A natureza nos mostra, com todas as letras, que as chamadas “brincadeiras” são imprescindíveis no apoio às nossas vidas. O antílope que não consegue aprender a correr e rápido desviar de obstáculos ou predadores estará condenado a virar refeição. Poderíamos até denominar de item de evolução pois, sem tais “brincadeiras” não haveria vida para crescer e procriar. São estes itens que obrigam a evolução dos animais “presas”. Por outro lado, não ocorre diferente com os “predadores”. O leão que não treina sua força, suas técnicas e o uso de suas armas também não sobreviverá. Portanto, ambos se auxiliam na evolução geral. Em qualquer sociedade, quem não está preparado para lidar com as oportunidades está fadado ao insucesso.

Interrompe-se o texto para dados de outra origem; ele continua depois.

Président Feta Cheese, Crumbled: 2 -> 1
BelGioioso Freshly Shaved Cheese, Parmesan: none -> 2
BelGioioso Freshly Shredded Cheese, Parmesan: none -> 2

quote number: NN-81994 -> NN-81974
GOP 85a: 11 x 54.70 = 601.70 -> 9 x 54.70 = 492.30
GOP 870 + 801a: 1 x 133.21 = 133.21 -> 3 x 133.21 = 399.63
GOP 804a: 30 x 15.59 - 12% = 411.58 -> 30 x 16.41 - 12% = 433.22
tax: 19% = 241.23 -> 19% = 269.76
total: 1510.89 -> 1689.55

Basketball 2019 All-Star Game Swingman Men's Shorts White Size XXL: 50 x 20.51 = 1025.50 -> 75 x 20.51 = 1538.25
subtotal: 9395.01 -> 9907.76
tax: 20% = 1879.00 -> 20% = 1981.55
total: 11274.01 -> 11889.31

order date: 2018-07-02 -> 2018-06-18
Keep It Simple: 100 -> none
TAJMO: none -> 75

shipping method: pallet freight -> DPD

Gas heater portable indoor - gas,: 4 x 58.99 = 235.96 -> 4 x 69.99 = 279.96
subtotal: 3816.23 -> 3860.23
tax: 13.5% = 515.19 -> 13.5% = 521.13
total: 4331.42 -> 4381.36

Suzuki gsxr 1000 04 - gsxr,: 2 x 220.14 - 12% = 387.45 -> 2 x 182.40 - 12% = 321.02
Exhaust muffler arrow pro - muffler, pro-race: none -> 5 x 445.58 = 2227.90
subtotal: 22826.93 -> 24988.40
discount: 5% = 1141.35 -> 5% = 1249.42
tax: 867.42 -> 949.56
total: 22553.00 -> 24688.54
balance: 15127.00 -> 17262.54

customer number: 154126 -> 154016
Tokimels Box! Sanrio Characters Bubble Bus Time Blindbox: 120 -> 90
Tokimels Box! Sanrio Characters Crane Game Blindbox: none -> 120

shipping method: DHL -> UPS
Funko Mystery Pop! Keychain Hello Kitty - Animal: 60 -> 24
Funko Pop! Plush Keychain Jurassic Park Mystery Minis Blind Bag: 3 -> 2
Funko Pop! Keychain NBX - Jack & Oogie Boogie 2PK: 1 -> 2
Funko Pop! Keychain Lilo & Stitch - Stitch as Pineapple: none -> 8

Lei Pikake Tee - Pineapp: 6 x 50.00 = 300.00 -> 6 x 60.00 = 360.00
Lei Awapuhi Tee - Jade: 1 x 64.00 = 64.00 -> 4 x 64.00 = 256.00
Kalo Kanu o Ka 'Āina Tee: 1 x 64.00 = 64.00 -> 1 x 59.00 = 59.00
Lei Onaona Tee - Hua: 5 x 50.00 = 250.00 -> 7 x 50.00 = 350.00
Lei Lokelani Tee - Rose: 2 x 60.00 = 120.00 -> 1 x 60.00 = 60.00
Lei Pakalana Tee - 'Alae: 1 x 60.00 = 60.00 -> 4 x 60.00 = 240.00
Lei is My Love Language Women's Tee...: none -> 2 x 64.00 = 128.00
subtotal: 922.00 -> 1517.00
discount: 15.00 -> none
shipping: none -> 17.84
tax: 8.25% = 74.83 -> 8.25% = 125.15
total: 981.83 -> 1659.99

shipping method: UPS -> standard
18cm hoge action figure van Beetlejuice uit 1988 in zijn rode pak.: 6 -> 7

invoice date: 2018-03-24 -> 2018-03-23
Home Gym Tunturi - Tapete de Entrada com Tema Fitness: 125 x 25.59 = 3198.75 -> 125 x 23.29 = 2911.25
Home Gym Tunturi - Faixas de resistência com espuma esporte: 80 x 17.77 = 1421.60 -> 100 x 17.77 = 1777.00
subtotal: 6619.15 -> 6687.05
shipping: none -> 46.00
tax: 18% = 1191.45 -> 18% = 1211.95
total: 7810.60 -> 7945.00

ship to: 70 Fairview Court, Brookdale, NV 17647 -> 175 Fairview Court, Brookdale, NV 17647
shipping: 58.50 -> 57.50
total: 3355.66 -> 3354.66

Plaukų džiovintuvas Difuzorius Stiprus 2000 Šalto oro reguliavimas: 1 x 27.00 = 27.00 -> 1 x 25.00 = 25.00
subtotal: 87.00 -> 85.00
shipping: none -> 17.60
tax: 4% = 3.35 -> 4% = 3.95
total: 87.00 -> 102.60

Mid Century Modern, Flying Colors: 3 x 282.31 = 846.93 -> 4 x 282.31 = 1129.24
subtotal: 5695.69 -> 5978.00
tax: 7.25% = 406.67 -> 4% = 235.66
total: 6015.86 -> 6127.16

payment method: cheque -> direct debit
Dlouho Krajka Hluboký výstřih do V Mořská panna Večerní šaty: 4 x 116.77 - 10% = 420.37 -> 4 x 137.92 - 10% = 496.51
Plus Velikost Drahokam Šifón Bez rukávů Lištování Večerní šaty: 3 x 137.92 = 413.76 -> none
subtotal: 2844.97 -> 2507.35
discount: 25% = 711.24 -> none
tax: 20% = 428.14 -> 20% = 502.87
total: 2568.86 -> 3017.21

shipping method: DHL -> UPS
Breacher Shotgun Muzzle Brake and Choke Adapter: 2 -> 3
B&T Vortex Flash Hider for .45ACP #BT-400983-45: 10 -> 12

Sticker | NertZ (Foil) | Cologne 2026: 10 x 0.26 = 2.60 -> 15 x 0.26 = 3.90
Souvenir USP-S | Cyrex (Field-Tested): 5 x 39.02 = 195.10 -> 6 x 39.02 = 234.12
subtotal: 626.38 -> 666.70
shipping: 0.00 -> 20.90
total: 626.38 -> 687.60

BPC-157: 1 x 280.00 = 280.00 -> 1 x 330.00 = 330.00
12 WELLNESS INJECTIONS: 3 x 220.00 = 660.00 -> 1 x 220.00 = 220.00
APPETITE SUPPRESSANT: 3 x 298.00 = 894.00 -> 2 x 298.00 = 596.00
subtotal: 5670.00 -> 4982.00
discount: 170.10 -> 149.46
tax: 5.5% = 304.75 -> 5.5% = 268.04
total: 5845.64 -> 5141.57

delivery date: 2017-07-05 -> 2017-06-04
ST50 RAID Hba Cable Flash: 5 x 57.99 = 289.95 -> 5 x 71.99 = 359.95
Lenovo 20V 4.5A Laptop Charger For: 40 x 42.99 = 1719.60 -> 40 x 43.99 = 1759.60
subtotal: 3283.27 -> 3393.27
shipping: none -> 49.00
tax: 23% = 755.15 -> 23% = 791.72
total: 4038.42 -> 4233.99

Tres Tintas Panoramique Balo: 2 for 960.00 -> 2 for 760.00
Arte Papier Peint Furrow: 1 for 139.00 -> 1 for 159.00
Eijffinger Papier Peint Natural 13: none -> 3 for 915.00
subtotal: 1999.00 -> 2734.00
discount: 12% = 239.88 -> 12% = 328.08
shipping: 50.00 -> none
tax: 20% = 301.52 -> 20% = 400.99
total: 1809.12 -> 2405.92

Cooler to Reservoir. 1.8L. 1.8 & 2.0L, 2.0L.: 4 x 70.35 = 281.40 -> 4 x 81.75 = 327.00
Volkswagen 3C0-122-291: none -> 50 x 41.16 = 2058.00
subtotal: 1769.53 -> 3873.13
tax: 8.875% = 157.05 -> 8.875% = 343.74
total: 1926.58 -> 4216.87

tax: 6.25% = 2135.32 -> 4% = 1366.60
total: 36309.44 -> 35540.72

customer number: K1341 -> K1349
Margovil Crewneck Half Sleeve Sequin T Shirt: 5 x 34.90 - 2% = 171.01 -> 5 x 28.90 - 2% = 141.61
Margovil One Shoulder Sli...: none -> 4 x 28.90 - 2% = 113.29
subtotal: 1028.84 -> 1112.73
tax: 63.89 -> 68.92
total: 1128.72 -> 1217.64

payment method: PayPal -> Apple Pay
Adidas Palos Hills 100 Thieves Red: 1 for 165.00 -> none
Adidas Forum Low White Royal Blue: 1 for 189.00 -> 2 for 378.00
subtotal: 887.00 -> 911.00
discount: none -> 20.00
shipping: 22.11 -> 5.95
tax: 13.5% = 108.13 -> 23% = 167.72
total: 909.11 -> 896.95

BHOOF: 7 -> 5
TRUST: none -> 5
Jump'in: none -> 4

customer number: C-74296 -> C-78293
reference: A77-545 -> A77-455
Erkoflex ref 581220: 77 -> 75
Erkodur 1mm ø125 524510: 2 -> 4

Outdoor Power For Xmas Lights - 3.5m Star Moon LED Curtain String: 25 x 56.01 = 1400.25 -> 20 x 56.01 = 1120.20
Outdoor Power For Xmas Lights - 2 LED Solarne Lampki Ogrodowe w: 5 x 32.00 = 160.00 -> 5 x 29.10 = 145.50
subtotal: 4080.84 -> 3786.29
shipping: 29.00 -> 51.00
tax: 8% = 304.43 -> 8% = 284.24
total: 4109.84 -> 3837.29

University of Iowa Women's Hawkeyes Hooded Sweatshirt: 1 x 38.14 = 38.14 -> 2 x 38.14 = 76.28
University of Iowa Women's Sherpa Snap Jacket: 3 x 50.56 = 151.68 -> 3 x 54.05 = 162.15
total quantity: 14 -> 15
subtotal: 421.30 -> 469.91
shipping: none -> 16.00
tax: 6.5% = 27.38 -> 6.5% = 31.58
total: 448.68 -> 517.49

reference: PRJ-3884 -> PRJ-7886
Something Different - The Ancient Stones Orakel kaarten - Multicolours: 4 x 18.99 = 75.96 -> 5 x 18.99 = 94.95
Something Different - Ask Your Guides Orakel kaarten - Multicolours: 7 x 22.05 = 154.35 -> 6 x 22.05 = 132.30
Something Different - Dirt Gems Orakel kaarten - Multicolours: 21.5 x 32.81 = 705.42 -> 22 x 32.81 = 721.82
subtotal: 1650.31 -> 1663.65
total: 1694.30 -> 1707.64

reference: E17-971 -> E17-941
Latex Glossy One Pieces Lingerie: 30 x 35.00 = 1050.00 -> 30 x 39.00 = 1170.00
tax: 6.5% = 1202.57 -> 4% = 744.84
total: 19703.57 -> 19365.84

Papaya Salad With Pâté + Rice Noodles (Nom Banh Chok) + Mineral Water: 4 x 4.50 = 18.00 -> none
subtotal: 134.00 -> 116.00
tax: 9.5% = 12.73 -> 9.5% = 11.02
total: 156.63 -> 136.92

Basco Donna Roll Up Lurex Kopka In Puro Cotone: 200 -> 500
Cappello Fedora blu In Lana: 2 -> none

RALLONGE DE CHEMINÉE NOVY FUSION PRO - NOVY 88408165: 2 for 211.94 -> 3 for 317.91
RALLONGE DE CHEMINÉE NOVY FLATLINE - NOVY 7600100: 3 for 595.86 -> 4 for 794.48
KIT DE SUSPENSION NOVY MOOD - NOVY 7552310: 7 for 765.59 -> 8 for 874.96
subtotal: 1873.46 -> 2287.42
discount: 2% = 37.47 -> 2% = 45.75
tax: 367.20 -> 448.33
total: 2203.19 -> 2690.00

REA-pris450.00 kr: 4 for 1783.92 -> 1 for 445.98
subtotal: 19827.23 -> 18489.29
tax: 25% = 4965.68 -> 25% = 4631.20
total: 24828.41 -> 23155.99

Partindo do princípio de que NÓS, Seres Humanos, TEIMAMOS em esquecer que também somos ANIMAIS (talvez a maioria racional????) e que, de uma forma, ou de outra, deveríamos ter continuado com nossos treinamentos básicos de outrora, estamos pagando cada vez mais caro pelo desleixo.

As nossas brincadeiras de “Mestre” nas quais um dos jovens era escolhido para definir as ações e os demais executá-las:

Pular obstáculos, correr determinada distância, etc, na verdade, nos treinava em formular projetos, resolvê-los e nos auto avaliar, além de nos fortalecer para acreditar em nós mesmos, indiferentes das opiniões e gozações dos demais colegas. Havia o Clube do Bolinha (cujo apelido não era Boolin nem depreciava o físico de seus sócios levando-os ao suicídio ou a crimes). Aquela “brincadeira”, em essência, nos ensinava a cair, levantar e continuar na brincadeira.

Pular amarelinha ou mesmo a corda, nos dava coordenação motora que, na verdade, estava nos preparando para, mais lá na frente, aprender a dançar com as garotas e, quem sabe, iniciar um namoro. Nos ensinava a socializar “pessoalmente” e não pelo celular (até porque não tinha). Era tudo olho no olho. O NÃO estava previsto!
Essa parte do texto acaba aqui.